ETO’O UNIQUE CANDIDAT
Candidat à sa propre succession à la tête de la Fecafoot
Élu pour la première fois en décembre 2021, Samuel Eto’o, ancien capitaine emblématique des Lions indomptables, brigue un second mandat à la présidence de la Fédération camerounaise de football (FECAFOOT). L’assemblée générale élective est prévue ce samedi 29 novembre 2025 au centre d’excellence de la CAF à Mbankomo. Cette échéance ravive les tensions entre la Fecafoot et le ministère des Sports.
Une élection contestée par le ministère
Le ministre des Sports, Narcisse Mouelle Kombi, conteste la tenue de cette élection. Dans une correspondance datée du 14 novembre dernier, il demande au président de la FECAFOOT de surseoir à l’élection, accusant le bureau sortant d’avoir lancé le cycle électoral en dehors du cadre légal. Le ministère dénonce notamment le non-respect des textes de 2021, des suspensions jugées arbitraires et l’exclusion de plusieurs clubs.

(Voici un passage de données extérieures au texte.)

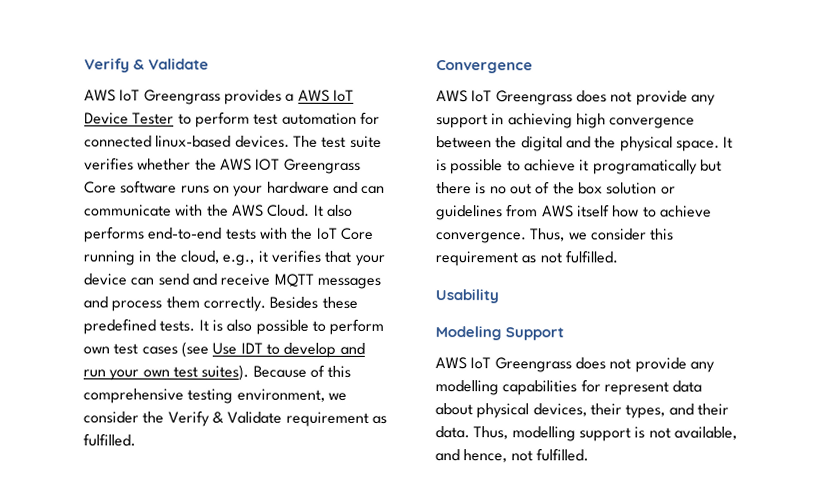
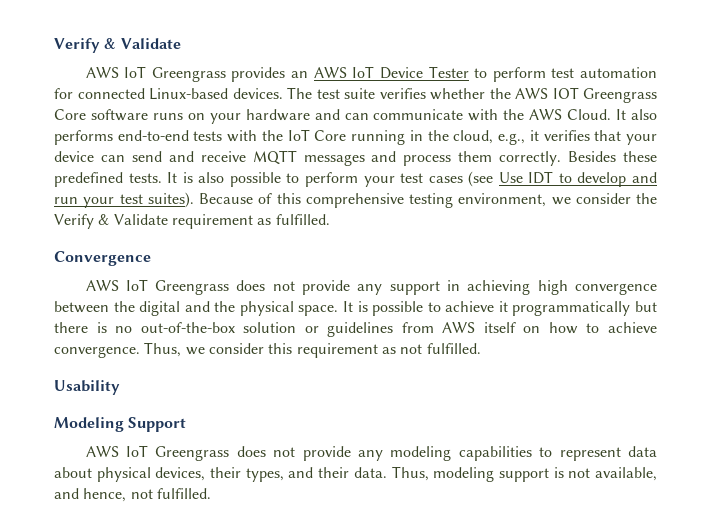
[285,93,295,102] a -> [291,71,309,78] an
[155,135,232,148] linux-based -> [149,88,228,100] Linux-based
[83,346,110,355] own -> [363,176,395,187] your
[142,369,170,378] own -> (115, 202) none
[592,159,698,175] programatically -> [512,301,631,316] programmatically
[509,181,603,195] out of the box -> [140,322,235,333] out-of-the-box
(610, 211) none -> [523,326,541,333] on
[435,379,601,396] modelling capabilities for -> [390,446,553,461] modeling capabilities to
[511,426,576,442] modelling -> [433,467,495,482] modeling

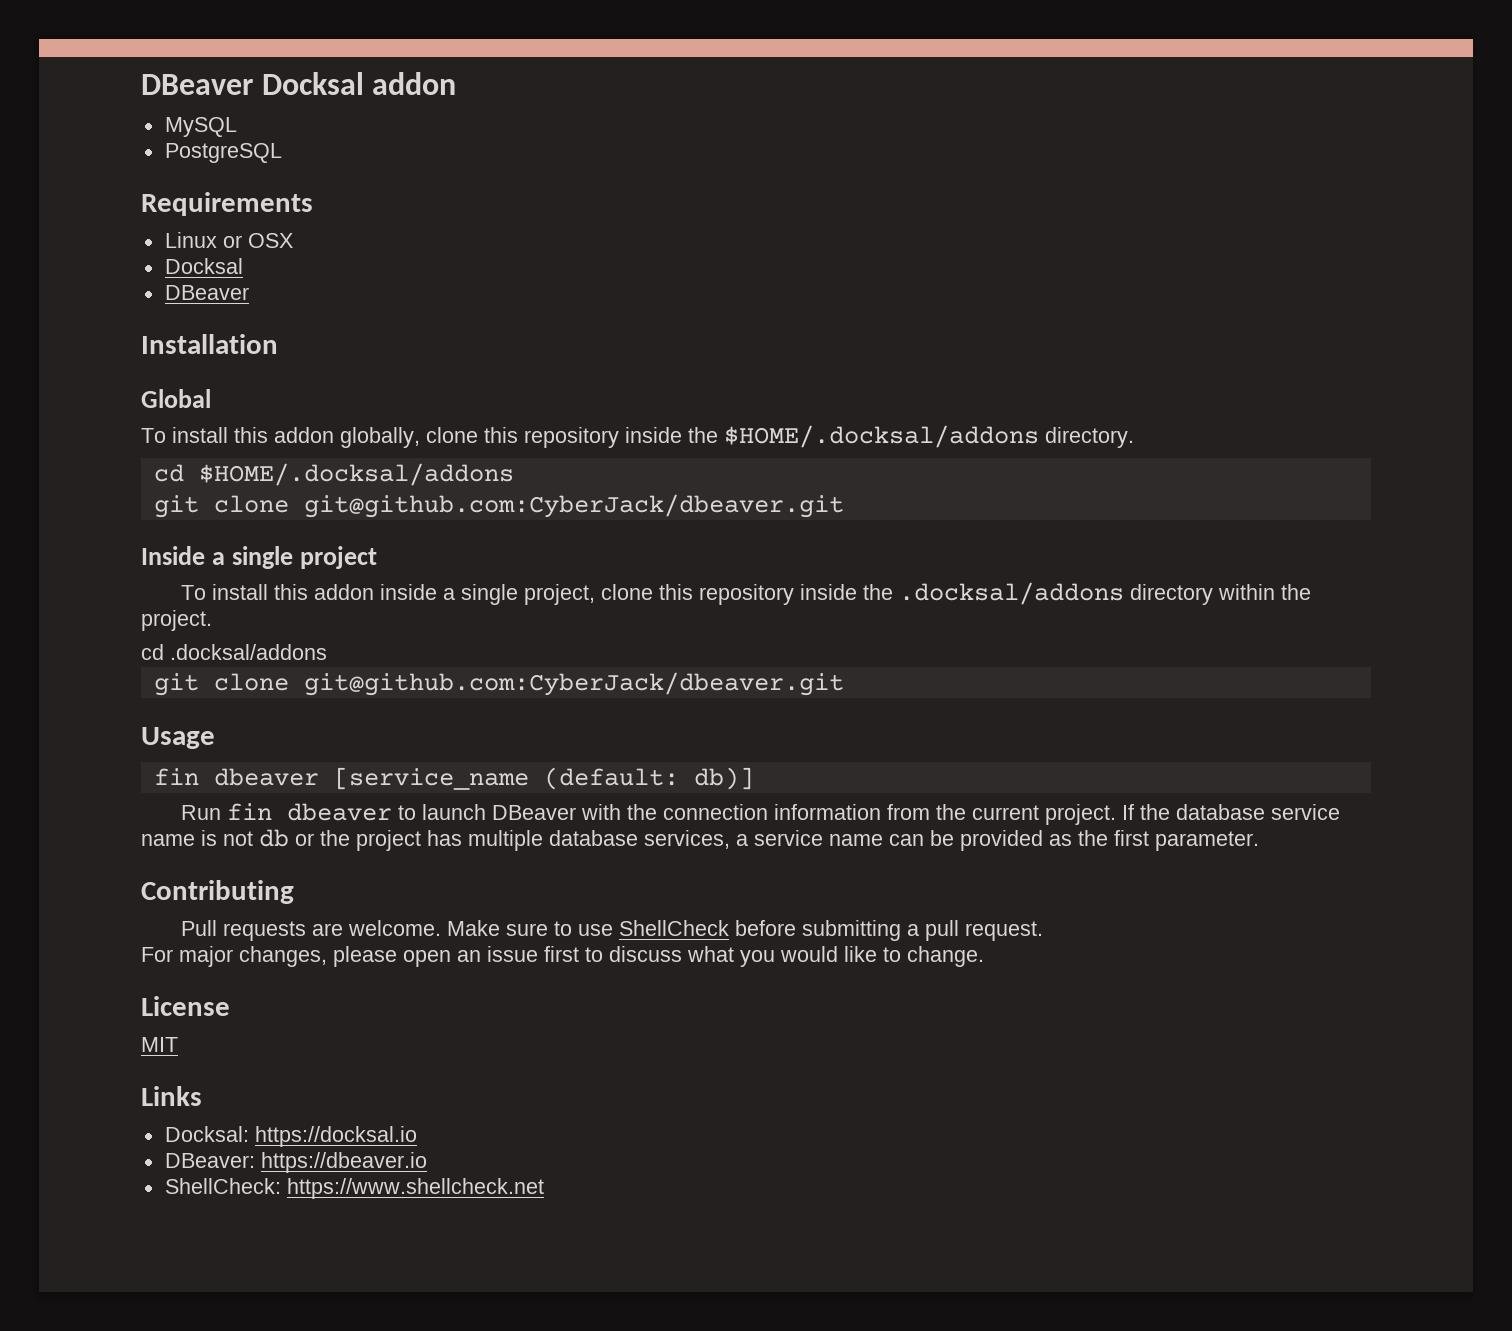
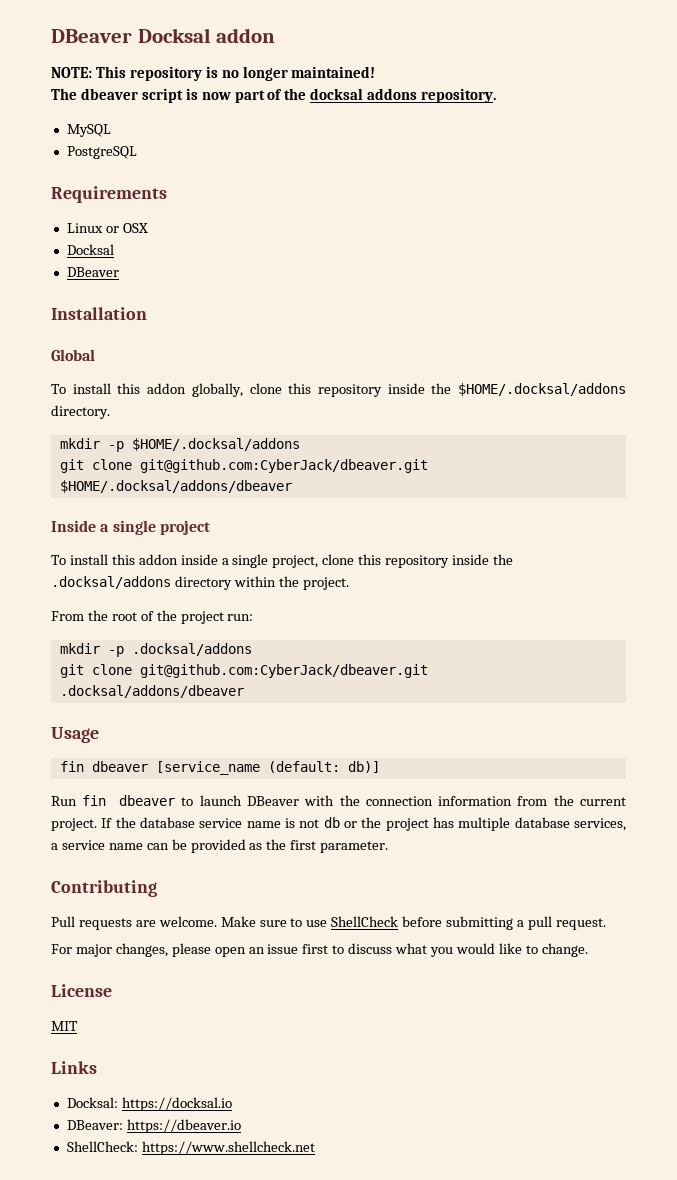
(457, 83) none -> [51,66,376,81] [51,88,497,103] // NOTE: This repository is no longer maintained! // The dbeaver script is now part of the docksal addons repository.
[153,464,184,482] cd -> [59,438,124,452] mkdir -p
(844, 506) none -> [59,480,292,493] $HOME/.docksal/addons/dbeaver
[141,644,164,660] cd -> [51,610,254,624] [59,643,124,657] From the root of the project run: // mkdir -p
(844, 684) none -> [59,685,244,698] .docksal/addons/dbeaver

Le ministre reproche également à Samuel Eto’o de ne pas s’être conformé à une série de « recommandations » émises en août dernier. Pour faire appliquer ses directives, Narcisse Mouelle Kombi a saisi Paul Atanga Nji, ministre de l’Administration territoriale, demandant l’interdiction de l’assemblée au nom de « menaces à l’ordre public ».
La FIFA et la CAF sur le terrain
En réponse, la Fecafoot a publié un communiqué annonçant la présence d’émissaires de la FIFA et de la CAF lors de l’assemblée. Leur mission : « garantir le bon déroulement de l’élection du président et des membres du Comité exécutif ». Les statuts de la FIFA interdisent toute ingérence du pouvoir politique dans les fédérations affiliées, rappelant des situations passées comme celle de la Fédération malienne suspendue en 2024 pour ingérence politique.
Un bilan critiqué pour Samuel Eto’o
Depuis son arrivée à la tête de la Fecafoot, Samuel Eto’o fait face à de nombreuses critiques concernant sa gestion du football camerounais. Promesse phare de son mandat : redorer le blason des Lions indomptables. Pourtant, son équipe nationale ne s’est pas qualifiée pour le Mondial 2026 et aucun titre majeur n’a été remporté.
Les tensions avec le ministère des Sports se sont intensifiées, notamment autour du choix du sélectionneur Marc Brys, imposé en avril 2024. Cette situation alimente le scepticisme de certains acteurs et supporters du football national.
Un scrutin sans suspense mais sous tension
Samuel Eto’o reste le seul candidat à sa succession, et sa réélection semble inévitable. Pourtant, à quelques heures de l’assemblée, le président sortant n’a pas encore présenté son programme pour les quatre années à venir, laissant planer des interrogations sur ses ambitions et sa stratégie.
Pour certains observateurs, son bilan reste insuffisant et les promesses non tenues alimentent le doute. « Trop de plaintes, trop de divisions », résume Idriss Onana, un passionné de football. D’autres, comme Ousseni Mohamed, estiment que l’élection servira avant tout à confirmer la continuité à la tête de la FECAFOOT : « Il sera élu, car il n’y a pas d’autre candidat. »
Alors que l’assemblée générale se prépare, le pays retiendra son souffle pour savoir si Samuel Eto’o saura transformer cette reconduction en un véritable nouvel élan pour le football camerounais.